Die Übertragung von wesentlichen Aufgaben der Zweckverbände an die Privaten widerspreche nicht nur den gesetzlichen Vorgaben, sondern entziehe Entscheidungen, die für die Bürger als Gebühren- und Beitragszahler von Bedeutung sind, einer demokratischen Kontrolle und Steuerung. "Zudem steigt dabei die finanzielle Belastung der Bürgerinnen und Bürger an. Während die Zweckverbände nur kostendeckend arbeiten dürfen, streben die Privatunternehmen nach satten Gewinnen", betont der Kommunalexperte.
Die neue Landesregierung sei nun gefordert, umgehend auf die jüngste Entscheidung des Oberverwaltungsgerichtes zu reagieren. "Notwendig ist eine gesetzliche Klarstellung, dass künftig die Zweckverbände nicht erneut einzelne Aufgaben durch private Firmen erledigen lassen und dabei eine zusätzliche Belastung der Bürgerinnen und Bürger provoziert wird", fordert Frank Kuschel.
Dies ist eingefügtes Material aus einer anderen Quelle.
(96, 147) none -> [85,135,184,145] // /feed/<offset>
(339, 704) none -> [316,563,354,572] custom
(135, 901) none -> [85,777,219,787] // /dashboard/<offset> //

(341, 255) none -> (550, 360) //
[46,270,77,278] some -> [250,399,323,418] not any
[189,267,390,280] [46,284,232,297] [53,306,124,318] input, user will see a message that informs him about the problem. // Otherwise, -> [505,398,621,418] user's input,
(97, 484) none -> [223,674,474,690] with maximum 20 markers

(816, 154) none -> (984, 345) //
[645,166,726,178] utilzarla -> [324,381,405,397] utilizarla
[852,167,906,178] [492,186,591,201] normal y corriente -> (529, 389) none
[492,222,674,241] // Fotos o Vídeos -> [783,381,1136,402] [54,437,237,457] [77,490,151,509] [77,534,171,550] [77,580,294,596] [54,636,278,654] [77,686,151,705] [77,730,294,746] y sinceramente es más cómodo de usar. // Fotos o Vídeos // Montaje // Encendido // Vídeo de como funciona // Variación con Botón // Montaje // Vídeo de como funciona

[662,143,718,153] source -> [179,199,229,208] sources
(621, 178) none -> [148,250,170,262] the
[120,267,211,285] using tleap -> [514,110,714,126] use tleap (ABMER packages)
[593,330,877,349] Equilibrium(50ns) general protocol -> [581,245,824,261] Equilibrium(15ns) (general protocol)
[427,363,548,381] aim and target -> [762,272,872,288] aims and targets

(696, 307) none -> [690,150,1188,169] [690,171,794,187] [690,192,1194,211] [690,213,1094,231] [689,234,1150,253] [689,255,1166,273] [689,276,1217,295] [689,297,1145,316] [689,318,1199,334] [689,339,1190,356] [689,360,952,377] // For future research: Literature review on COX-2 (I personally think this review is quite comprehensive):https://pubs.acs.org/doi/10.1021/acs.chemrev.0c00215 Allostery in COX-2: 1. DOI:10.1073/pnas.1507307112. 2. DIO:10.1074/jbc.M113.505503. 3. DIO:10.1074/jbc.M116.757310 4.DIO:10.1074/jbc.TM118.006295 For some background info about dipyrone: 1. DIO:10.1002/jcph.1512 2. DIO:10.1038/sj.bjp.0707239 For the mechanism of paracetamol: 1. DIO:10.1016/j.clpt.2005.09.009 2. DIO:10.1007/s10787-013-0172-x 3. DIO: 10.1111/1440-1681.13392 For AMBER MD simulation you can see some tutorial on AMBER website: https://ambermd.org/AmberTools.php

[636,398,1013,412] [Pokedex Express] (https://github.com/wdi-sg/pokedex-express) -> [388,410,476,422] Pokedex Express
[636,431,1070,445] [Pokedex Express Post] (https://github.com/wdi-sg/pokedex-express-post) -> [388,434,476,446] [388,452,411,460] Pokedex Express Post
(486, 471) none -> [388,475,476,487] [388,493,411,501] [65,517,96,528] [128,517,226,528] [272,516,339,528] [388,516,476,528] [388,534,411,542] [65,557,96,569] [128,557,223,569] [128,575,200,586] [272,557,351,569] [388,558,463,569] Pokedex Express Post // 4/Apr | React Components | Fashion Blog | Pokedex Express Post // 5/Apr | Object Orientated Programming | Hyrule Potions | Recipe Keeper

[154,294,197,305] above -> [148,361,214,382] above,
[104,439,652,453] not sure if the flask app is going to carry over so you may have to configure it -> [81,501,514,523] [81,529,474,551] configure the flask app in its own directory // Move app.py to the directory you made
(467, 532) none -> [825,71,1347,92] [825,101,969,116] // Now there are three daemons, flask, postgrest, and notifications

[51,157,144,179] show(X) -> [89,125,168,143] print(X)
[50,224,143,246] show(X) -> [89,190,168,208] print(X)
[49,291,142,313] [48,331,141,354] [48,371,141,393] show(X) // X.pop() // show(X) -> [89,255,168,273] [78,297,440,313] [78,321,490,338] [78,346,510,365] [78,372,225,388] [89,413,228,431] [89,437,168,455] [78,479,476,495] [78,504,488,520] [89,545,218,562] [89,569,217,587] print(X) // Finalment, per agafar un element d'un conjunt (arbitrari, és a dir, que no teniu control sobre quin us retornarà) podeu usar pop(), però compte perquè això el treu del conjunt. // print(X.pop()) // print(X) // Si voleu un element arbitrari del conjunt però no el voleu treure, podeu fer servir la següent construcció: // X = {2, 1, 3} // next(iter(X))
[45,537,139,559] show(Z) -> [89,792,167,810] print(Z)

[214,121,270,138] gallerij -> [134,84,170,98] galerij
Der Parlamentarier warnt vor einer schleichenden Privatisierung der Wasserver- und Abwasserentsorgung auf Umwegen. Die Kostenprobleme bei den Zweckverbänden seien nicht durch Teilprivatisierungen zu lösen. Vielmehr müssten über Strukturveränderungen dauerhaft bezahlbare Kommunalabgaben gesichert werden. "DIE LINKE wird auch weiterhin dafür streiten, dass Wasser und Abwasser als öffentliche Daseinsvorsorge verstanden wird und somit die Aufgabenerledigung nur durch öffentlich-rechtliche Körperschaften wahrgenommen werden darf", so Kuschel.